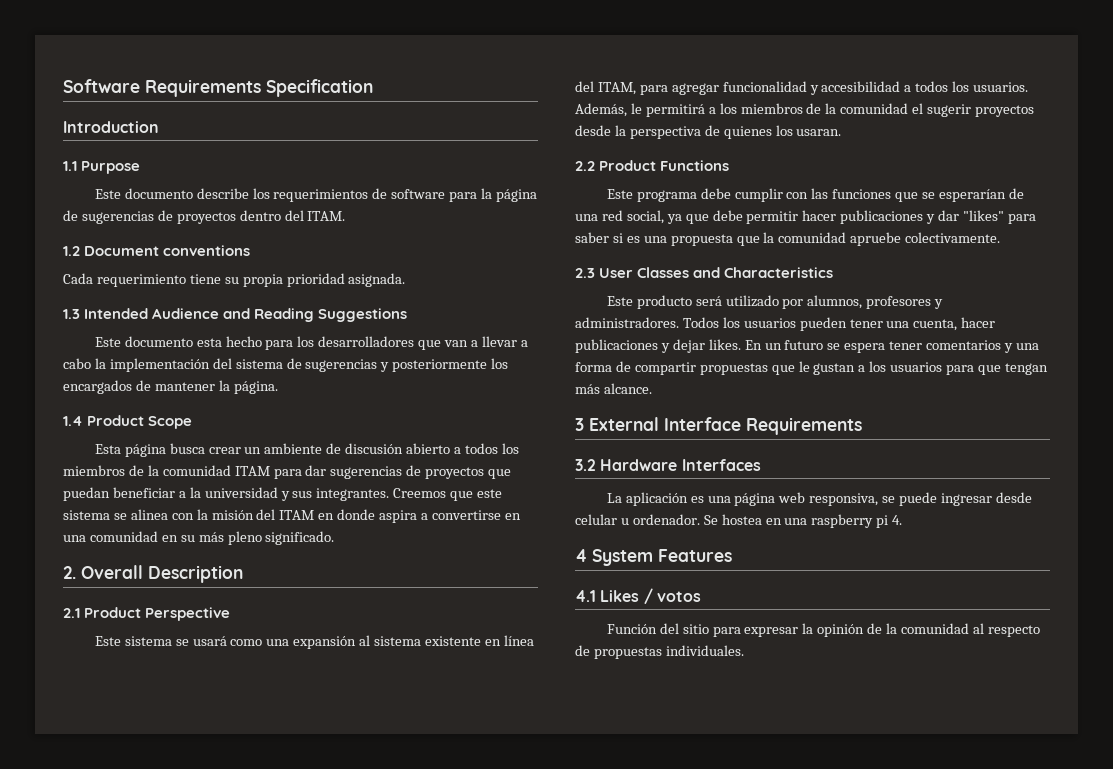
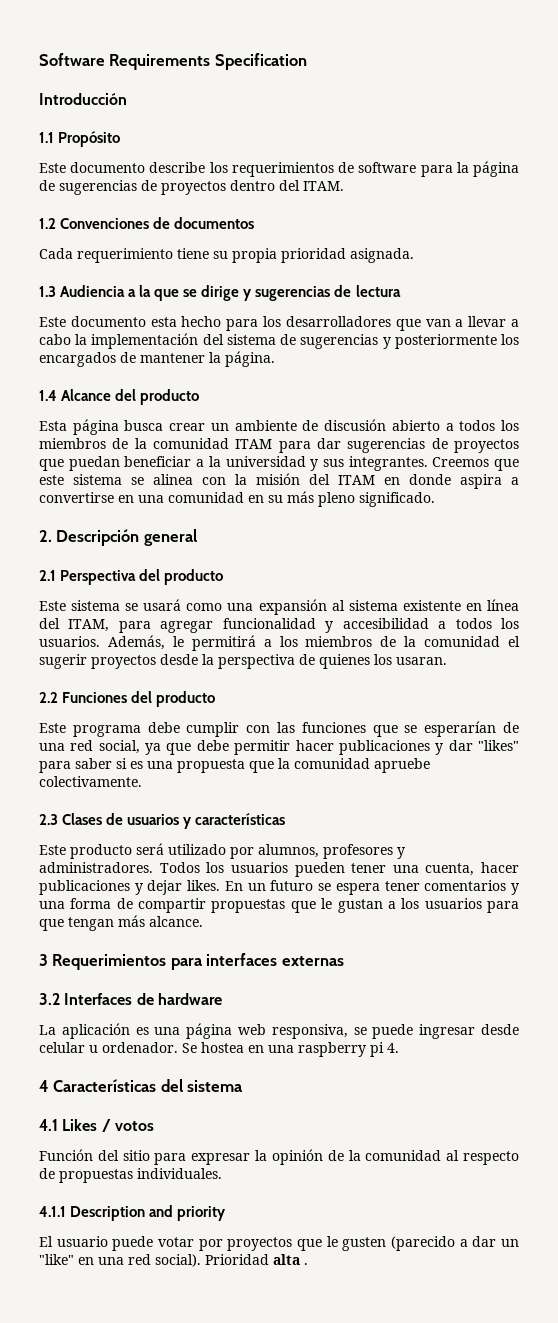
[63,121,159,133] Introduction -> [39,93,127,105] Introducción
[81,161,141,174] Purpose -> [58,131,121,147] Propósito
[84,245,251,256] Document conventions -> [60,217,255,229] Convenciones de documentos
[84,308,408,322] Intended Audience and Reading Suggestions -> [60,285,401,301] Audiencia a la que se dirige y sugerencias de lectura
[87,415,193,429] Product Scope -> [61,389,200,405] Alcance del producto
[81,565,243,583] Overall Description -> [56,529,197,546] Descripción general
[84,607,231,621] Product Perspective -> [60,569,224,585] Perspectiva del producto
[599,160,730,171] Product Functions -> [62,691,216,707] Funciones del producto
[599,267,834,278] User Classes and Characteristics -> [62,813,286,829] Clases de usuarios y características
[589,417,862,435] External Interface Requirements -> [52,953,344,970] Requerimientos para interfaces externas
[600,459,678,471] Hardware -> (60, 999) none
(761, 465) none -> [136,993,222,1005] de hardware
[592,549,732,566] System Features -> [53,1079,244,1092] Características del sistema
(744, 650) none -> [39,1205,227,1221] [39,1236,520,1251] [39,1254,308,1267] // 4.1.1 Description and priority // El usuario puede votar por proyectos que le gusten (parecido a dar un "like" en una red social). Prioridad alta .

* * *

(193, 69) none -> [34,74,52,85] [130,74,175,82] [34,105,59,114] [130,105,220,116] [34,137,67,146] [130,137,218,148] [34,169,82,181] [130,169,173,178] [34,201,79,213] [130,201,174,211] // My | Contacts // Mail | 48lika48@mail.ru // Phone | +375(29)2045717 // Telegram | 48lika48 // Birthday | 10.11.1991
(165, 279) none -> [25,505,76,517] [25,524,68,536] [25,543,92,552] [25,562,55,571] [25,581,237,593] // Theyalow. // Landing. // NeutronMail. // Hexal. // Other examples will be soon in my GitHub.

--

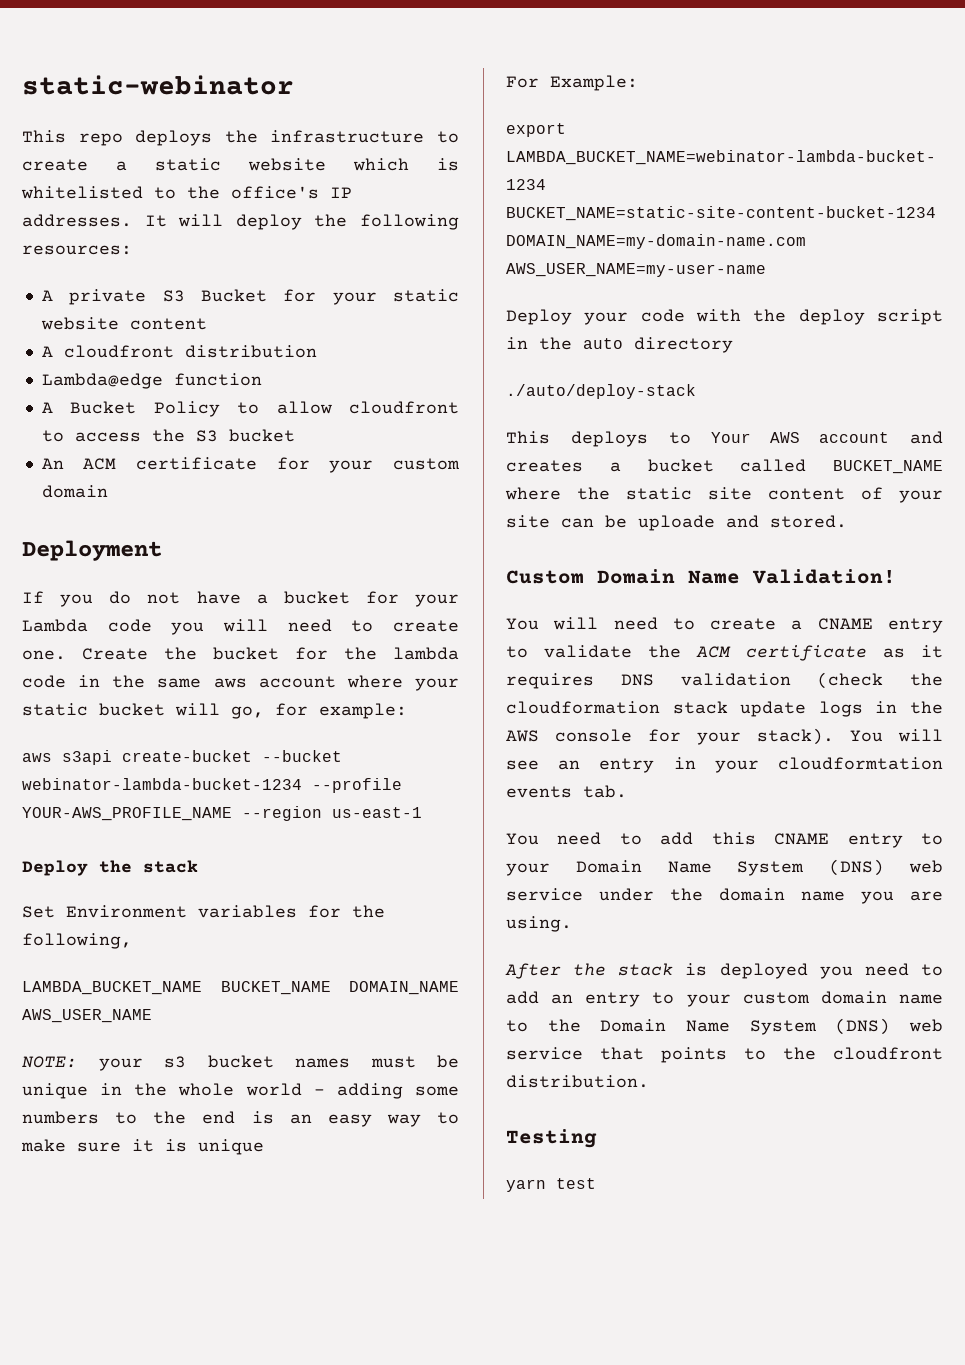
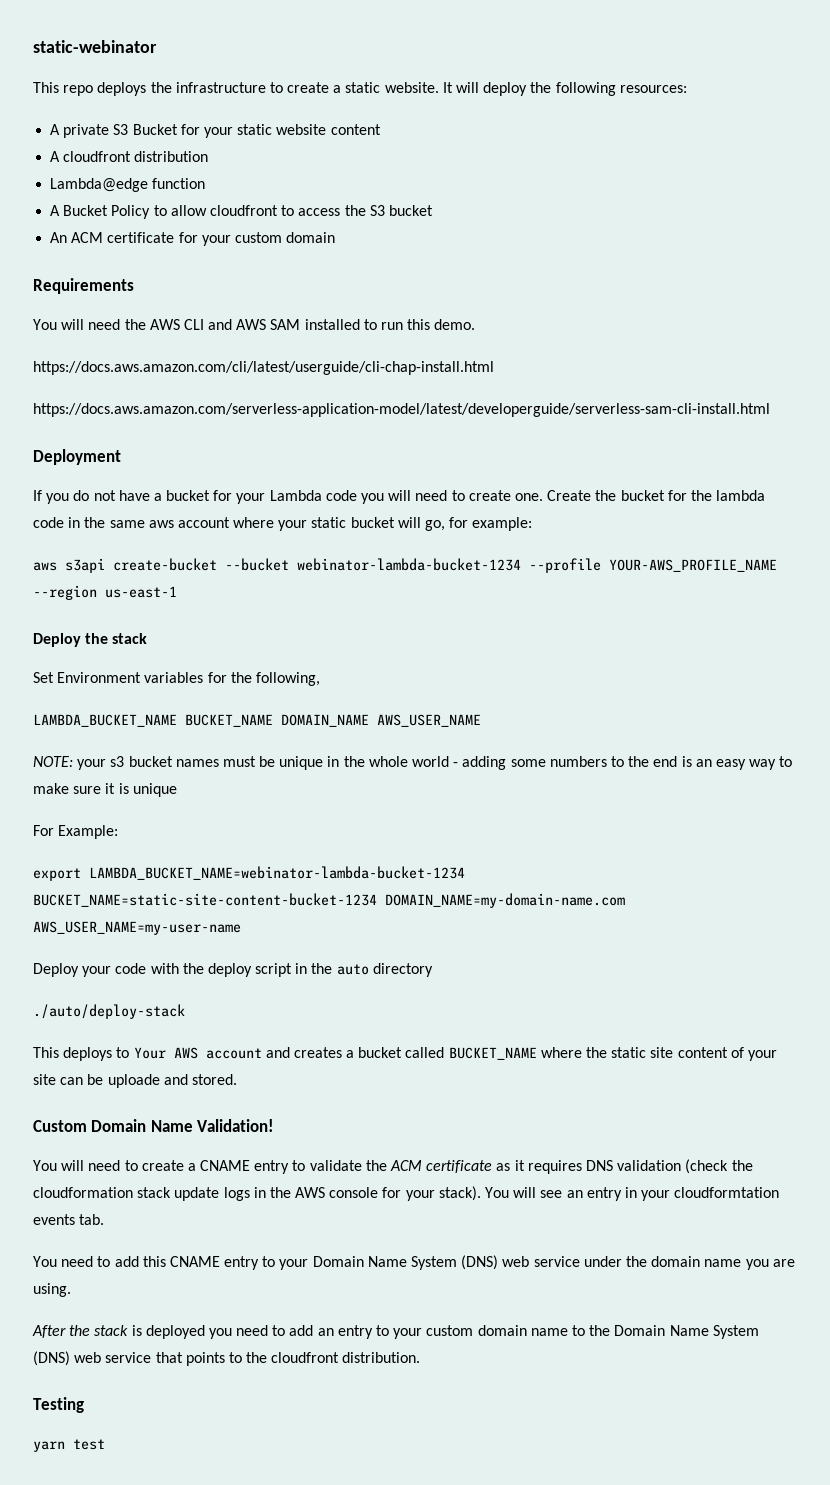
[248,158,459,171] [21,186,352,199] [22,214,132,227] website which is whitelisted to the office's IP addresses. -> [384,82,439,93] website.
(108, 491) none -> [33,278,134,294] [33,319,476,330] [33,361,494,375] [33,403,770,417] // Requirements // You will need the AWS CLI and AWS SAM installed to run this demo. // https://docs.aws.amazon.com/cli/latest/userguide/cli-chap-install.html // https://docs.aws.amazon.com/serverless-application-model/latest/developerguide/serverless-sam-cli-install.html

WHAT THE TASK ASKS >>
Reproduce the entries above exactly, but only the lines between the line holding "[63,121,159,133] Introduction ->" and the line holding "(761, 465) none", inclusive.

TASK OUTPUT >>
[63,121,159,133] Introduction -> [39,93,127,105] Introducción
[81,161,141,174] Purpose -> [58,131,121,147] Propósito
[84,245,251,256] Document conventions -> [60,217,255,229] Convenciones de documentos
[84,308,408,322] Intended Audience and Reading Suggestions -> [60,285,401,301] Audiencia a la que se dirige y sugerencias de lectura
[87,415,193,429] Product Scope -> [61,389,200,405] Alcance del producto
[81,565,243,583] Overall Description -> [56,529,197,546] Descripción general
[84,607,231,621] Product Perspective -> [60,569,224,585] Perspectiva del producto
[599,160,730,171] Product Functions -> [62,691,216,707] Funciones del producto
[599,267,834,278] User Classes and Characteristics -> [62,813,286,829] Clases de usuarios y características
[589,417,862,435] External Interface Requirements -> [52,953,344,970] Requerimientos para interfaces externas
[600,459,678,471] Hardware -> (60, 999) none
(761, 465) none -> [136,993,222,1005] de hardware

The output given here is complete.